Top of Data in this exercise
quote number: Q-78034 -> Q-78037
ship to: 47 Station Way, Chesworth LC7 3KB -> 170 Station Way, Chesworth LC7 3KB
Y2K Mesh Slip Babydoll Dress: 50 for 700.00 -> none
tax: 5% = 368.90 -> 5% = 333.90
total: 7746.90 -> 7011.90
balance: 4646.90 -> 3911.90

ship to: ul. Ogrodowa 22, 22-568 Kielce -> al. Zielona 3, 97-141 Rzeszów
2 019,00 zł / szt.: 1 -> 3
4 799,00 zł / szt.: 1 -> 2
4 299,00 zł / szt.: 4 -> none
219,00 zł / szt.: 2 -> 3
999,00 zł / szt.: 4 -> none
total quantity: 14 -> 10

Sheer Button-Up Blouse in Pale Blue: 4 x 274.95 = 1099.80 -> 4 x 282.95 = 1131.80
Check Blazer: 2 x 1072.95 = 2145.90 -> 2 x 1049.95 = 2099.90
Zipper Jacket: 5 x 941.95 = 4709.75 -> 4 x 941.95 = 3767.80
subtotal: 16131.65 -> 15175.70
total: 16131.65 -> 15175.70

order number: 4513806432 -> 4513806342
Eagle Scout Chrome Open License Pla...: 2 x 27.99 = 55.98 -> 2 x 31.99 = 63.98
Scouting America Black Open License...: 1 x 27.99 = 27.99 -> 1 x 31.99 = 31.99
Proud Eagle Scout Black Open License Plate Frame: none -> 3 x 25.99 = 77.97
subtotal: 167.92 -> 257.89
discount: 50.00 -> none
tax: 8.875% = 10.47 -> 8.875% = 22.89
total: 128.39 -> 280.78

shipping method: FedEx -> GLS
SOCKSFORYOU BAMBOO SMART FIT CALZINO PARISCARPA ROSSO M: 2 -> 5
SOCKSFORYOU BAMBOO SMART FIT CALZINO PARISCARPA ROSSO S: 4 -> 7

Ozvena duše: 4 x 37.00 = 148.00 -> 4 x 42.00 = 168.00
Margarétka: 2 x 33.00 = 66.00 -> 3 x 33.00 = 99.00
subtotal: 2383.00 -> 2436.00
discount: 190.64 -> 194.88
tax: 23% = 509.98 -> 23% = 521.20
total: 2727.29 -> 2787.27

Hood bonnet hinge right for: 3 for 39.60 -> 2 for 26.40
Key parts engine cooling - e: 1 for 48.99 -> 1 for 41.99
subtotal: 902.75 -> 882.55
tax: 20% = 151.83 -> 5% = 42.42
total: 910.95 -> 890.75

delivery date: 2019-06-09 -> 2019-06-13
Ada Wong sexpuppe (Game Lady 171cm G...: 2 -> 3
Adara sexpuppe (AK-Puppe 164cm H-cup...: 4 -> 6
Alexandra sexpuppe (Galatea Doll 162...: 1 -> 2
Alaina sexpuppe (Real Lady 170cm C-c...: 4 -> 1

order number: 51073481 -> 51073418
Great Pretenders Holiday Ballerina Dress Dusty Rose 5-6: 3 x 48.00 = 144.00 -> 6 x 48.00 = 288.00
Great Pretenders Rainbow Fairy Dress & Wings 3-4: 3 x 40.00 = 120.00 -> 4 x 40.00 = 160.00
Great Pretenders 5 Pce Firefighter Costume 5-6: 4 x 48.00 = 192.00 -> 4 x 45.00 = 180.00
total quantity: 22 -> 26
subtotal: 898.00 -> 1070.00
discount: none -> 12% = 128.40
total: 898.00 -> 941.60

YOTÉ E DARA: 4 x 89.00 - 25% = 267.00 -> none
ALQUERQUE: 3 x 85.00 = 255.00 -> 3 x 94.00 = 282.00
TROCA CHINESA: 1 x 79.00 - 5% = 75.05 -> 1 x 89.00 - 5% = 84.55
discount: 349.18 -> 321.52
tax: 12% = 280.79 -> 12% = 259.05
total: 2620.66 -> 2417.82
Bottom of Data in this exercise
Return only the number of lines in the entries above that contain the word "sexpuppe".

Exercise solution
4